Jonathan >{Connie} >Matthew :: Data_t(Metadata:
(PackageId:
Connection;
This package;
Timestampk ;
Address Information;
Digital Signature/Message Hash;
(SecurityObligations)k;
Data: (Contract Document)k

This could also be expressed in XML like statements

<DataNodule>
<metadata>
<package>PackageId<\package>
<connection>Connection<\connection>
<time>TimeStamp<\time>
<\package>
<address>
<from>Jonathan<\from>
<to>Matthew<\to>
<via>Connie<\via>
<\address>
<signed>DigitalSignature<\signed>
<\metadata>
<data>
CDATA[‘filename.fil’]
<\data>
<\DataNodule>

This upholds the model:

1. Security forms part of the data nodule both in terms of encryption (to ensure confidentiality) and signing (to include authentication) and a time stamped package id to avoid replay.

2. An authentication procedure will take place when setting up the connection and on each send and receive of a data nodule.
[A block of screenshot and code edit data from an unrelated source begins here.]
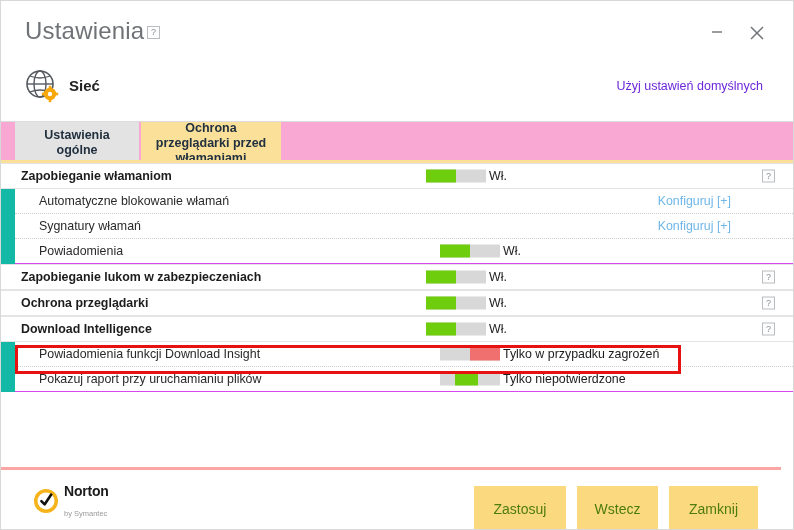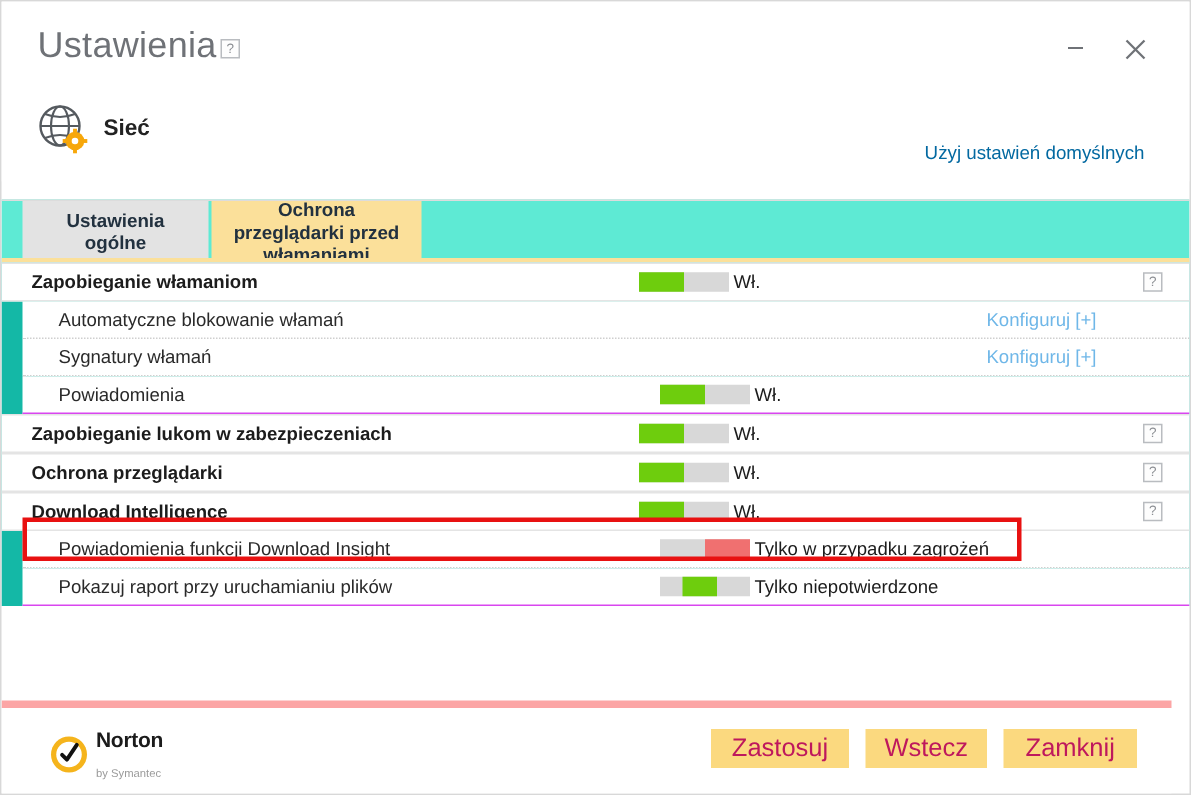"Użyj ustawień domyślnych" #defaults-link { color: #0369a1 -> #6d28d9; margin-top: 16px -> none }
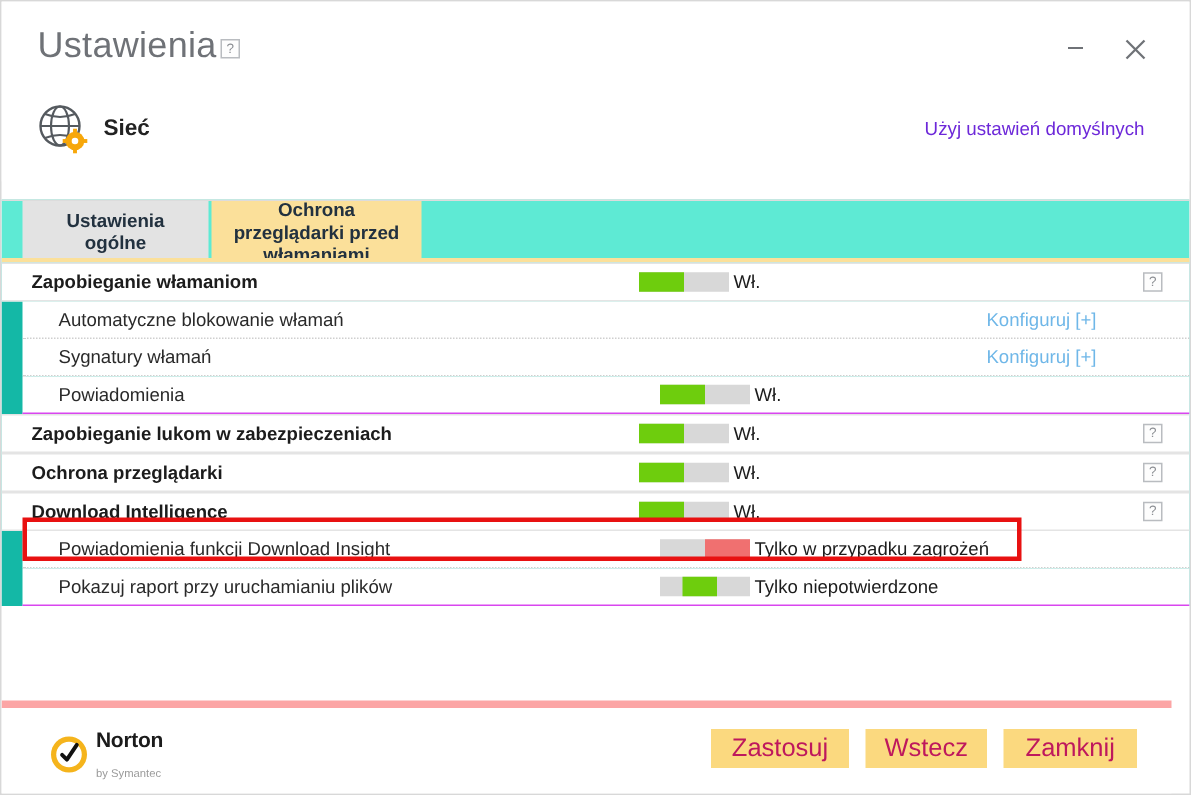"Ustawienia ogólne" #tabbar { background: #5eead4 -> #f9a8d4; margin-top: 12px -> none }
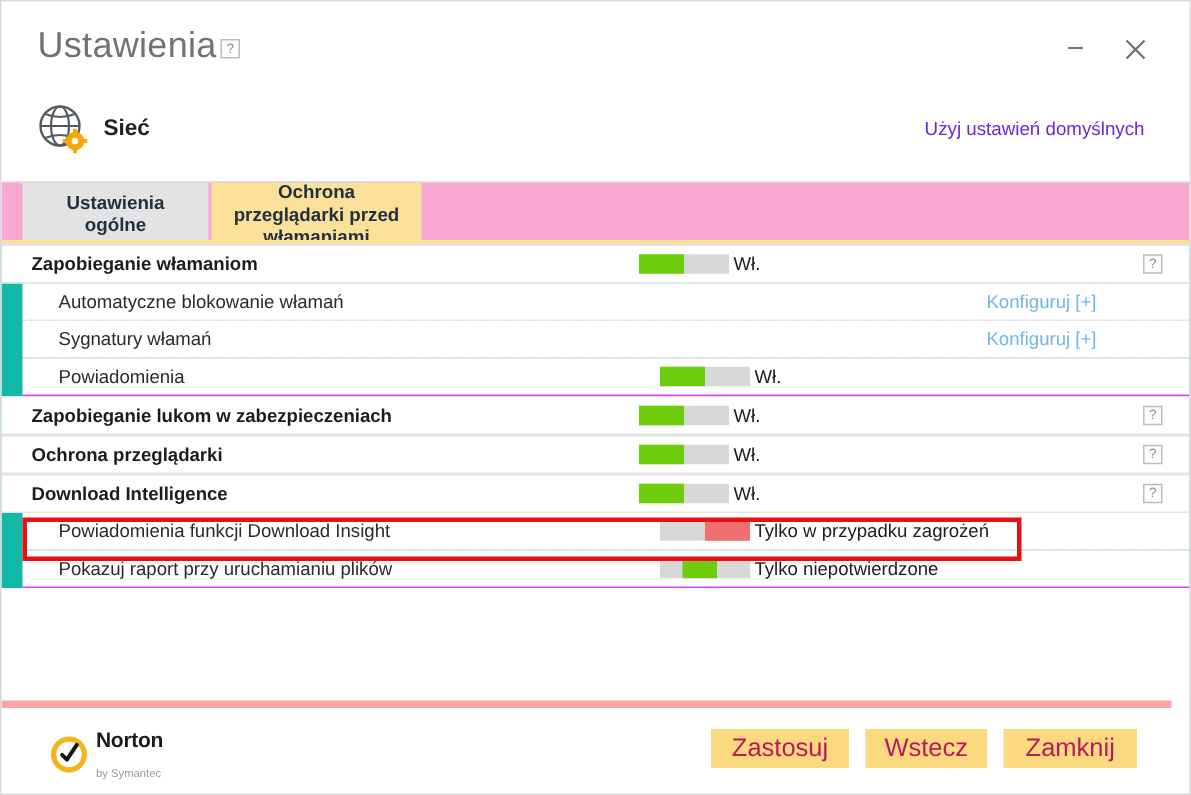"Norton" #footer { border-top: 5px solid #fca5a5 -> 3px solid #fca5a5 }
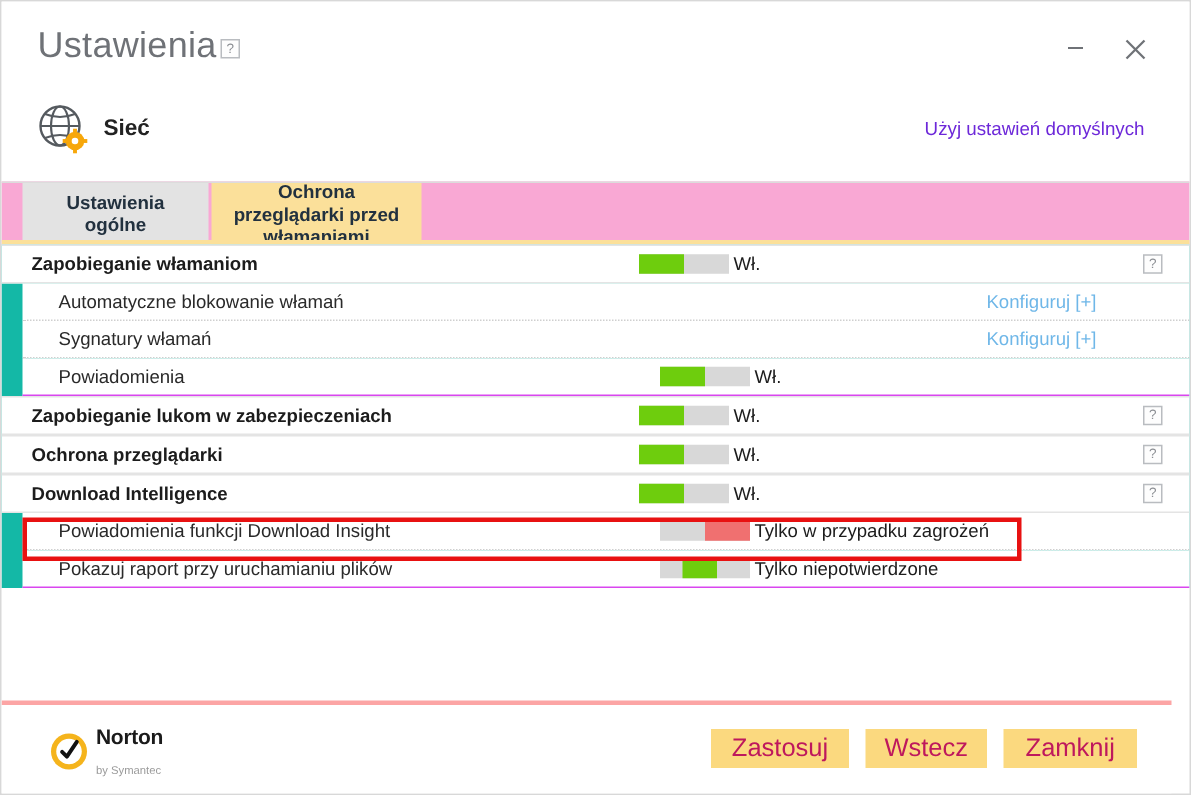"Zastosuj" .footer-btn { color: #be185d -> #4d7c0f; font-size: 17px -> 14px; height: 26px -> 45px }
Since the PackageId is encrypted under a shared key set up at the beginning of the session and valid only for that session this becomes very difficult.

3. The Security obligations probably sent as a reference rather than as a full document reminds the recipient what terms the document is received under i.e. where the recipient is obliged to uphold the sender’s security responsibilities.

4. The goods in process can test integrity, authentication and non repudiation using the digital signature and message hash

5. The goods out process would be to ensure that for example, a history of document changes would be erased before transmission and that the person sending was authorised to release the document (this information would exist in a pre-release form of the data nodule which for example would state who was locally responsible for the document’s security, user access and permitted functionality).

6. Connie, if used, can record the delivery and report any problems. All Connie needs to look at is the address information and the package id information.

Caroline will be faced with any number of points of failure in attempting to attack this connection.


Conclusion

1. Don’t ever write a bunch of management statements as a security policy again.

2. I really mean 1.

3. Select, adapt or devise a security policy model appropriate to your organisational needs which is based on a simultaneous bottom up (good practice) and top down (formally verifiable) approach.

4. Agree the security policy model with management (call it a summary of security aims if you like but get them to agree).

5. Use it verify your network architecture right down to the component level and to assess product choice and configuration and procedural aspects of your security architecture. If you have the power, use it to drive forward product functionality.

6. Start 10 years ago to think about multi-partite and internetwork data flow security issues and what it requires by way of a differentiated security trust model.

7. Forget bastion type security models, their time is done. Models like the above will start to apply both internally and externally.